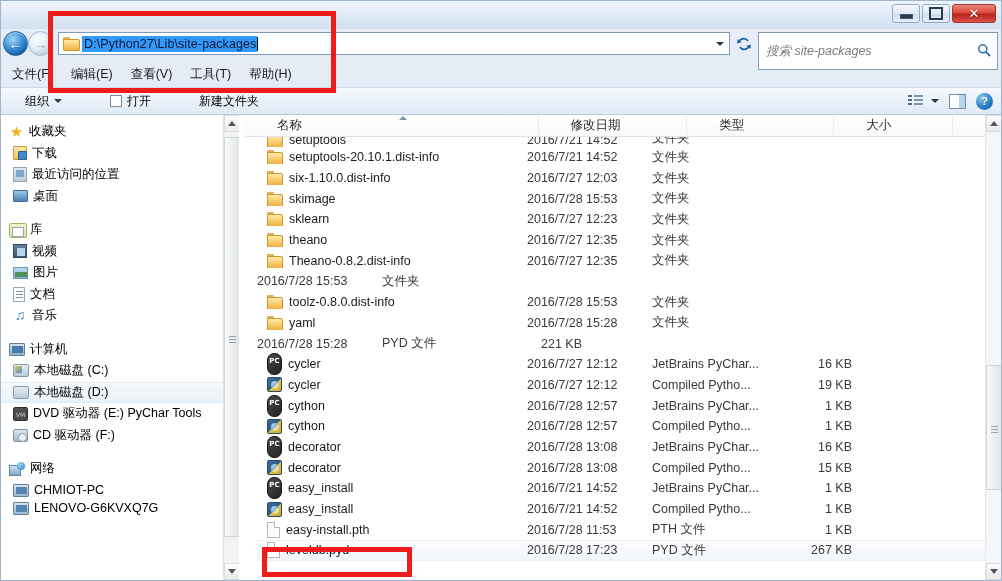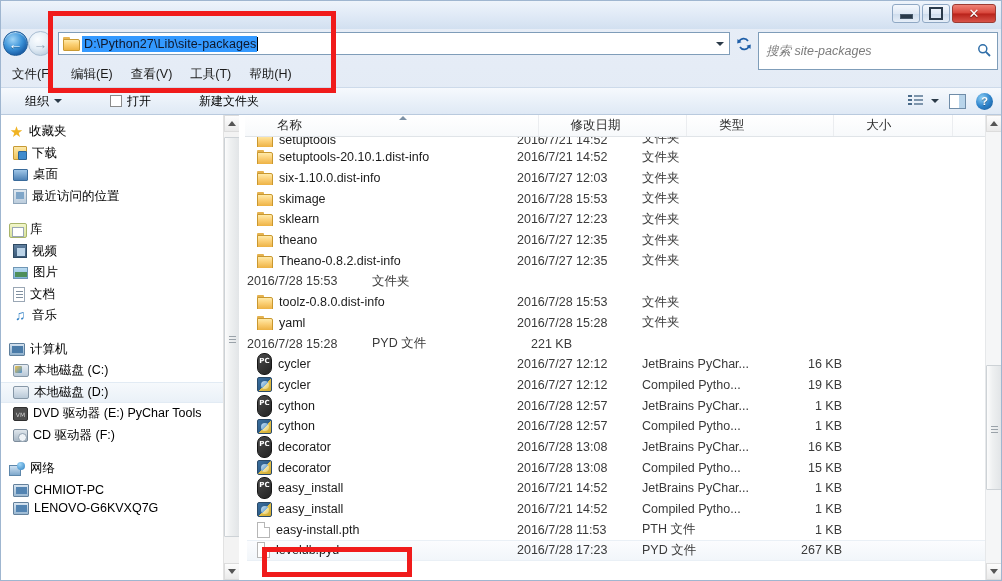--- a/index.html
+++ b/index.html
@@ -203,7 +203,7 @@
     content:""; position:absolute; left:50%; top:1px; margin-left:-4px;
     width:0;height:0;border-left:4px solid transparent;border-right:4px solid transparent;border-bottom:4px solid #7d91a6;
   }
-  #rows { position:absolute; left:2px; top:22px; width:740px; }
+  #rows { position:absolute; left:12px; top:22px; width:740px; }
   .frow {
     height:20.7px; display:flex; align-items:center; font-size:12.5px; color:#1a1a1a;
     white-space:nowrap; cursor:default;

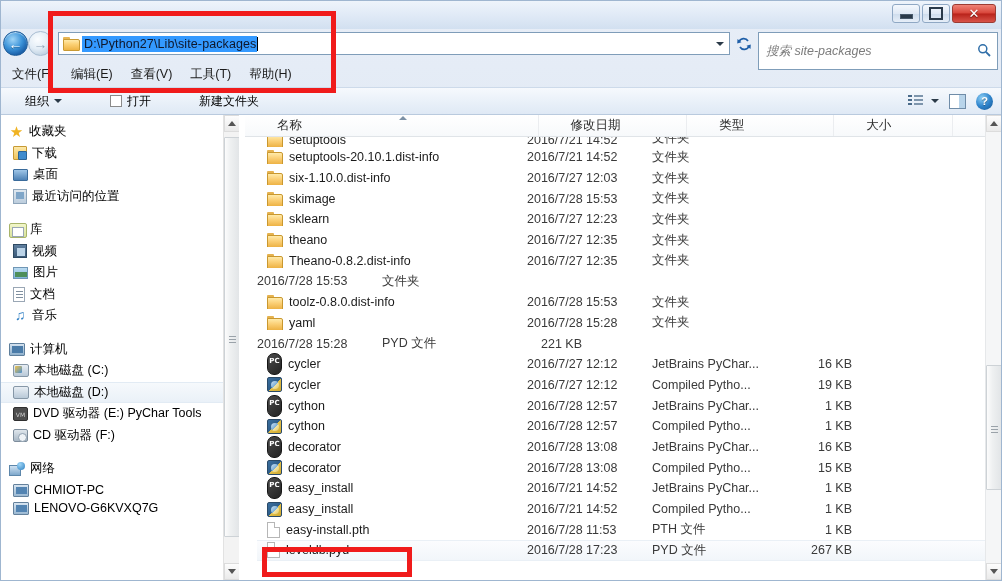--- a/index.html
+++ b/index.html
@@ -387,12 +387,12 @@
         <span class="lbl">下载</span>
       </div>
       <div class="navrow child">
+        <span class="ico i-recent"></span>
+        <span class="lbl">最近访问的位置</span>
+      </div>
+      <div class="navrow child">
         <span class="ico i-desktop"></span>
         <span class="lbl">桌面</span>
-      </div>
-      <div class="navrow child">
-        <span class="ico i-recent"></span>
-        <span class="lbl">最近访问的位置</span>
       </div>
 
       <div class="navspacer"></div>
---
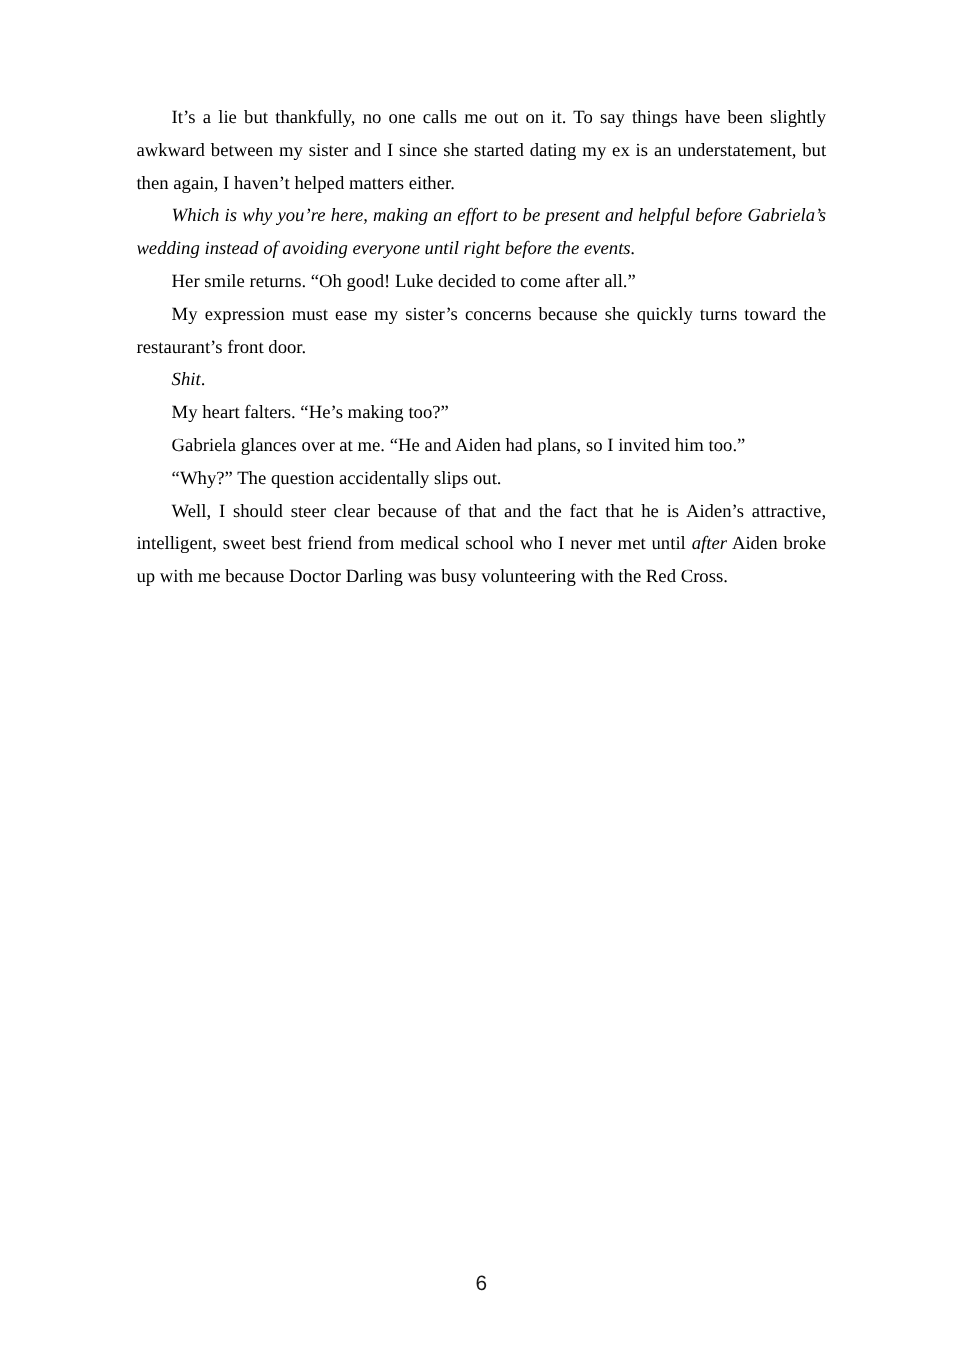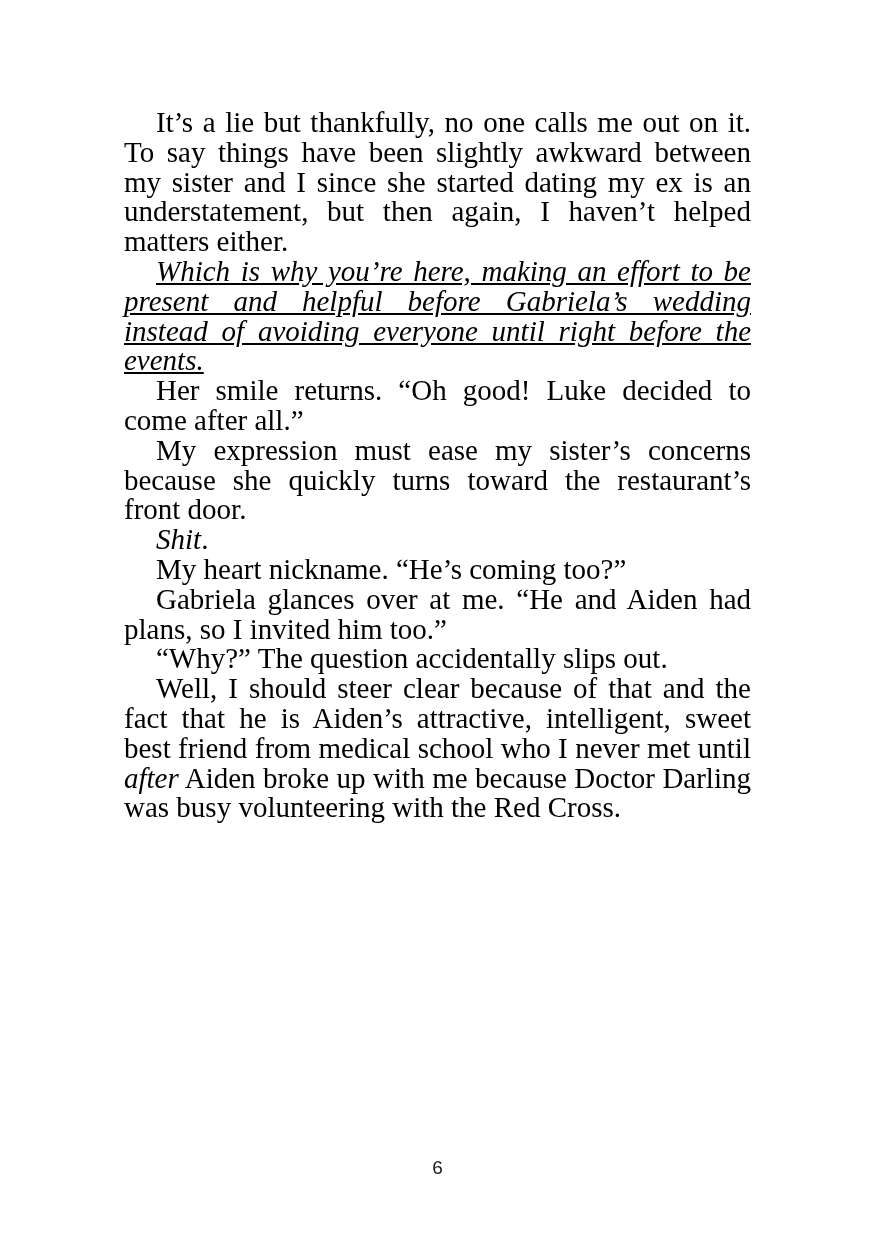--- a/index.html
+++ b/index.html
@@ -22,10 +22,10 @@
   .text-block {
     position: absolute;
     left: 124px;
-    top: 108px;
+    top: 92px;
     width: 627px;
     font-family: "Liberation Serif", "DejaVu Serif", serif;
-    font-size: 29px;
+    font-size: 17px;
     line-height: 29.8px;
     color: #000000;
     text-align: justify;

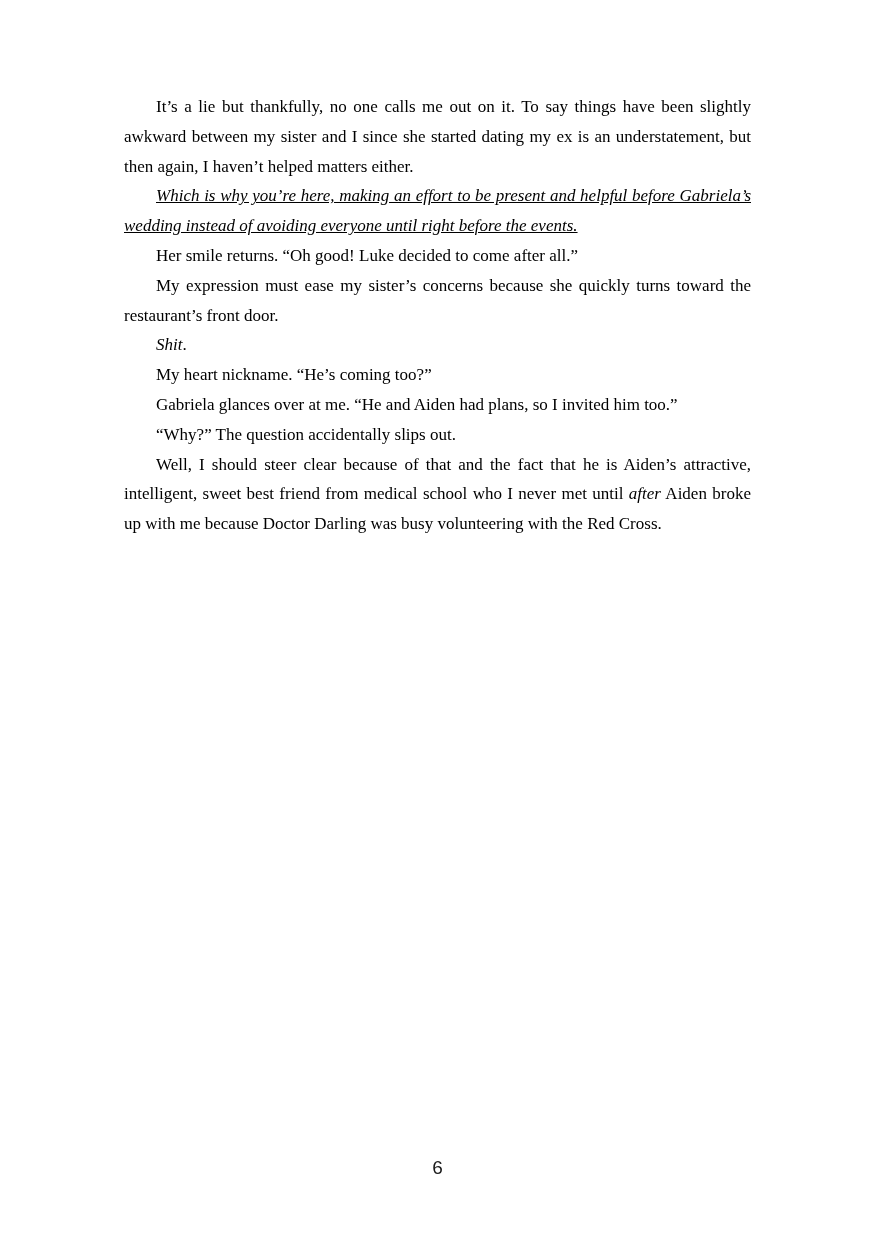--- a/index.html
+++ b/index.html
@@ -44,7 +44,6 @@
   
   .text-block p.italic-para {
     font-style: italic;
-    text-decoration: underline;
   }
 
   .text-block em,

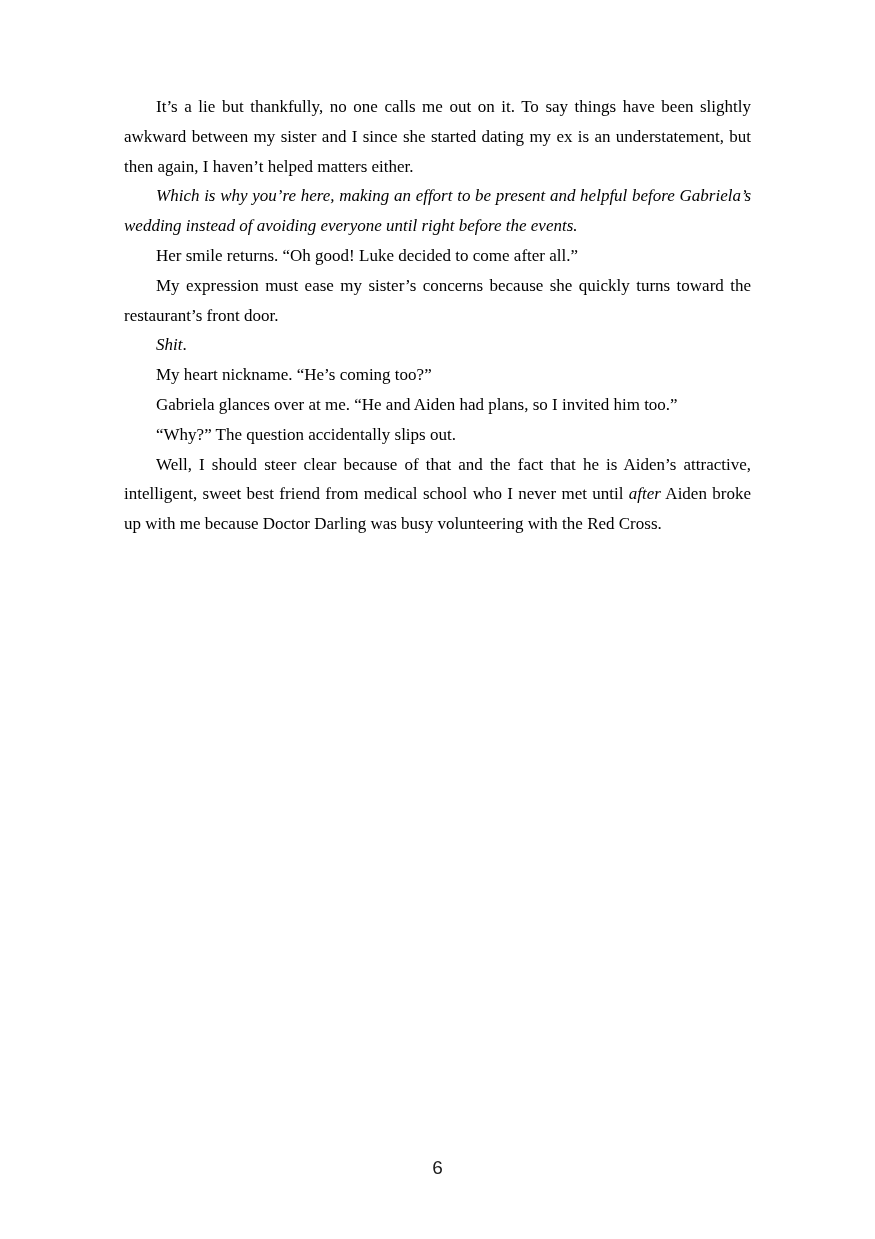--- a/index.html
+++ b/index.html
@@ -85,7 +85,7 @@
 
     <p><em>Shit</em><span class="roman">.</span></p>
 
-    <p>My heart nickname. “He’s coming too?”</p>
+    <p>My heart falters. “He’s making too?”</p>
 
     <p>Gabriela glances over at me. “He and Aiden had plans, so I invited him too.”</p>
---
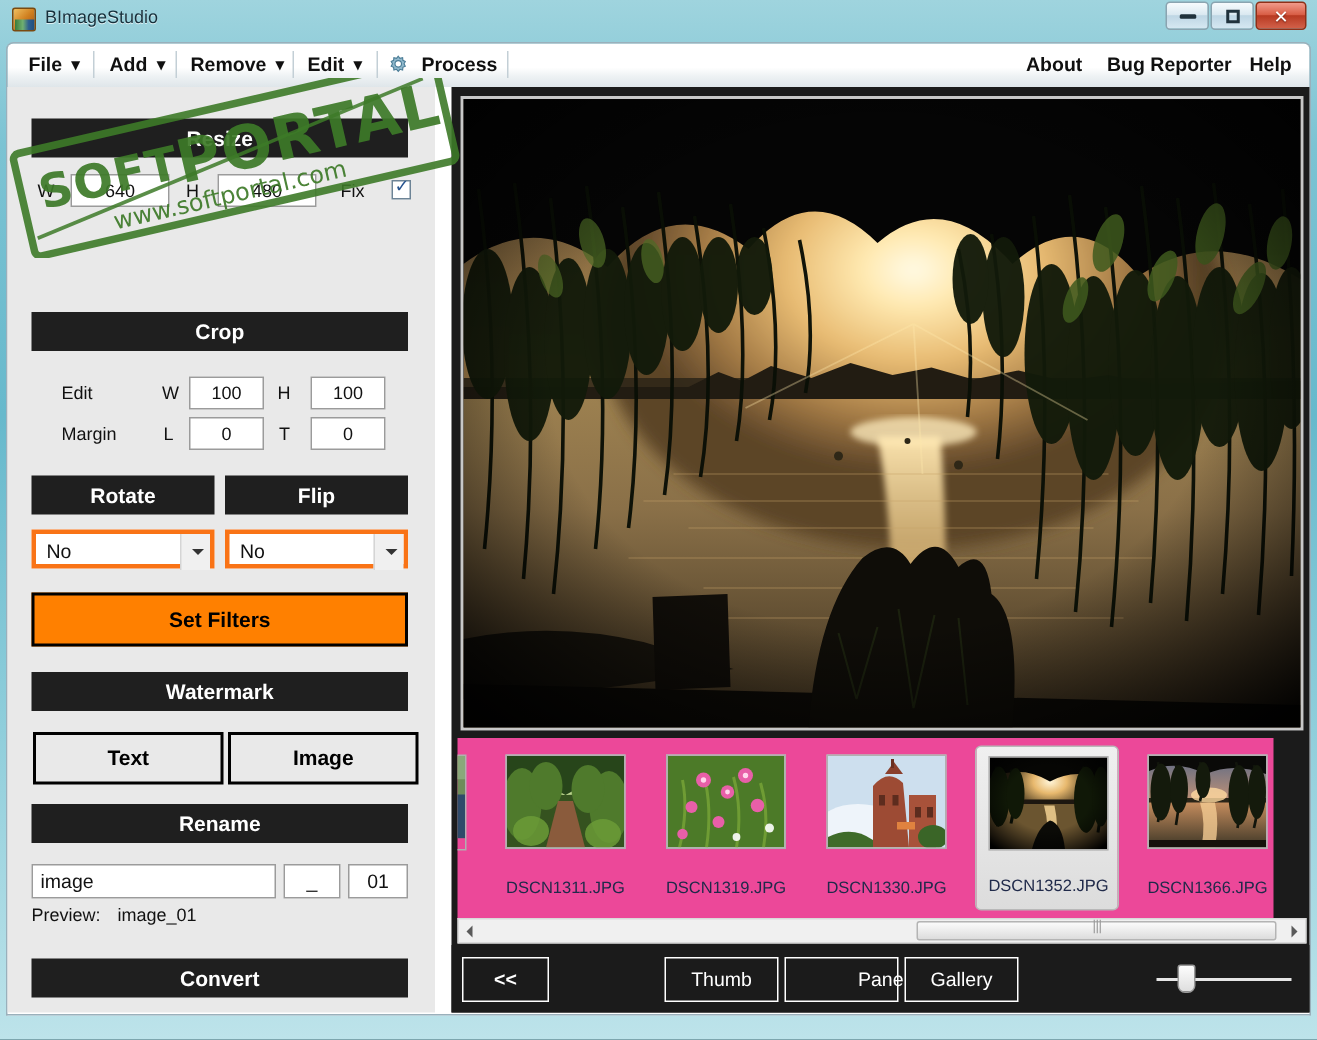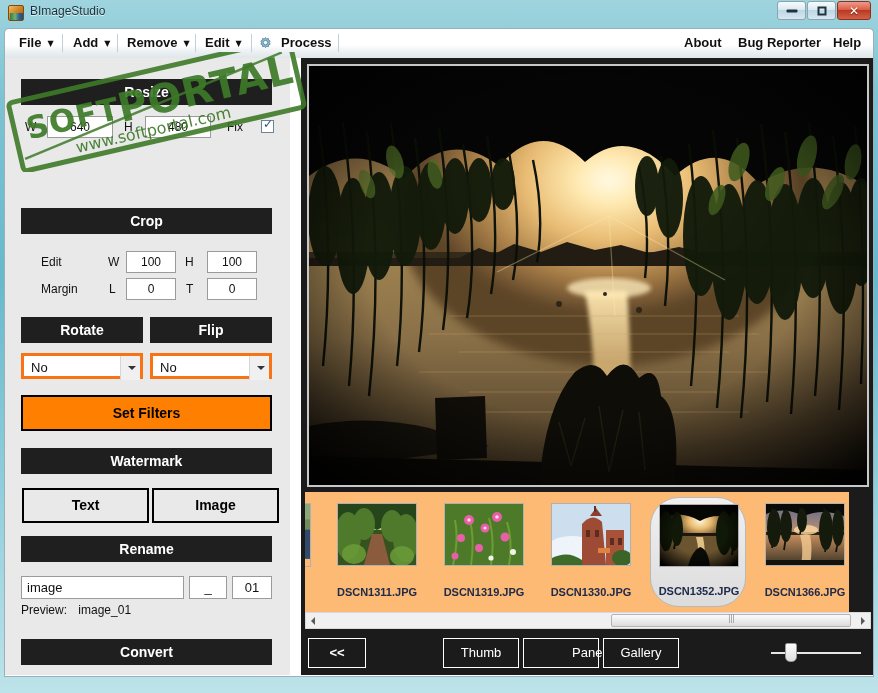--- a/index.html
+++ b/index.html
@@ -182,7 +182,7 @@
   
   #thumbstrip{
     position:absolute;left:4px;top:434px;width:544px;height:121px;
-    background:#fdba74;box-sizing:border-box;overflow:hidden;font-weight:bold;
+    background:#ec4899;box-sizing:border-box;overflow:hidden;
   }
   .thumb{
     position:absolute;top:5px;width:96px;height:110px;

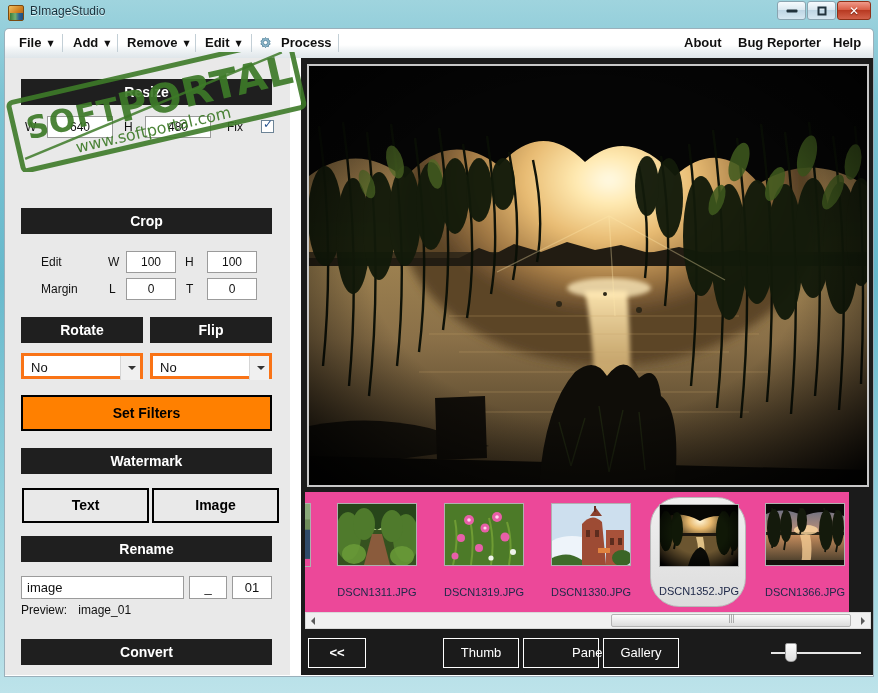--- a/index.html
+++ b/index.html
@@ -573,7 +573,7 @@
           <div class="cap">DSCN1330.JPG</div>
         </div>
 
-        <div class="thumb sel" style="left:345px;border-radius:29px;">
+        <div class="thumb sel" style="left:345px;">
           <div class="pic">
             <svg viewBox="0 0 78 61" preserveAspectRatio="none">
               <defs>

● **About this task**
Wherever the string "hidden" appears in a line of the records, copy that line.

● **Your response**
-    background:#fdba74;box-sizing:border-box;overflow:hidden;font-weight:bold;
+    background:#ec4899;box-sizing:border-box;overflow:hidden;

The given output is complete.